A network configuration setup with previous operators. Connect this port to the layer port of the "Deep Learning" operator.

Output

layerArchitecture

The network configuration with this embedding layer as first layer. Connect this port to the next input port of another layer or the layer port on the right side of the "Deep Learning" operator.

Parameters

Sequential embedding

Whether to use the sequential variant of the layer which specializes in sequential use-cases. Set this value if you are training with a tensor (inside Deep Learning (Tensor)).

Use existing embedding

Embeddings can either be learned, or as it is more often the case, can be reused over time. Popular models like Word2Vec or GloVe can make the overall training easier and faster since text representations do not have to be learnt over and over again. Use this option if you want to leverage an existing model.

Freeze training

If an existing model was chosen to be utilized, it might not make sense to fine-tune it all the time. In most cases, the model (~ embedding layer) can instead be simply frozen and ignored during training. This also leads to a consistent mapping of the words, especially if the underlying model (e.g.: Word2Vec, GloVe) is context independent.

Model type

Select the supported model types for embedding.

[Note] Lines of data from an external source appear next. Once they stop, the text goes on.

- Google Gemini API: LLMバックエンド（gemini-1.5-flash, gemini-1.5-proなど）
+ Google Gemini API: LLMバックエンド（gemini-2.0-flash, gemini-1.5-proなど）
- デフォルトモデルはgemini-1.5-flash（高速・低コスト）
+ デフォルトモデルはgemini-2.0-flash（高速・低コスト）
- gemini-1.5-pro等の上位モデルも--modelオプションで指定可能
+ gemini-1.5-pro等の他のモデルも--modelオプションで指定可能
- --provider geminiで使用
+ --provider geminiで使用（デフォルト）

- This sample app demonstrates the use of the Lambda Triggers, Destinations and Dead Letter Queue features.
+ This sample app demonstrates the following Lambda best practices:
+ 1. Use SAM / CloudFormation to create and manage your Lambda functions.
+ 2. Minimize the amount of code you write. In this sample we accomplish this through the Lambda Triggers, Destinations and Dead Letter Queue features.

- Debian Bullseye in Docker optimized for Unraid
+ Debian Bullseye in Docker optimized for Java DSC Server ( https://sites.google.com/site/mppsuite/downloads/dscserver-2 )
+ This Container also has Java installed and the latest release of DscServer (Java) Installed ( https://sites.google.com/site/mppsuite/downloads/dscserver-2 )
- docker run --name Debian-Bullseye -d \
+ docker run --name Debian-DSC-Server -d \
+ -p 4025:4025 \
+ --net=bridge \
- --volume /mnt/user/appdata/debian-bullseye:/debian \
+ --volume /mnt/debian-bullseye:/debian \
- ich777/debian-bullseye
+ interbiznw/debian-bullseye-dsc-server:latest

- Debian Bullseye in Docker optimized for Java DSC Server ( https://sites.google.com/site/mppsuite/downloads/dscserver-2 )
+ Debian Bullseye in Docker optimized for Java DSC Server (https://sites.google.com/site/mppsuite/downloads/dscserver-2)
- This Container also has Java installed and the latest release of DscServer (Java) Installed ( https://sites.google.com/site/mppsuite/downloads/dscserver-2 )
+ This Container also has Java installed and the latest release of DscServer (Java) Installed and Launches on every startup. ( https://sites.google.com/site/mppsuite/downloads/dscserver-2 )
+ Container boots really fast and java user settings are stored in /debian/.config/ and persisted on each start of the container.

  • WORD2VEC: Word2vec is a group of related models that are used to produce word embeddings. These models are shallow, two-layer neural networks that are trained to reconstruct linguistic contexts of words. Word2vec takes as its input a large corpus of text and produces a vector space, typically of several hundred dimensions, with each unique word in the corpus being assigned a corresponding vector in the space. Word vectors are positioned in the vector space such that words that share common contexts in the corpus are located close to one another in the space.
  • STATIC_MODEL: A static model is a model for distributed word representation. Select this option, if the representation is stored in a txt file with one token as a string per line, followed by the (decimal, english notation) numbers of its representation separated by spaces. E.g.: word 0.123 0.432 0.445 as one line in a txt file. A prime example is the structure of the GloVe, coined from Global Vectors, model. The model is an unsupervised learning algorithm for obtaining vector representations for words. This is achieved by mapping words into a meaningful space where the distance between words is related to semantic similarity. Training is performed on aggregated global word-word co-occurrence statistics from a corpus, and the resulting representations showcase interesting linear substructures of the word vector space.

Embedding model file

Provide path to the model file that contains the embedding weights/parameters.

Index range

Vocabulary size for the embedding. To learn a new embedding the layer needs to be configured the maximum number of "tokens" it needs to be able to map.

Output size

Size of the resulting vector space. The learnt embedding will map tokens into this new vector space (e.g.: Word2Vec-300 maps textual content, ~words, into 300 dimensional vectors).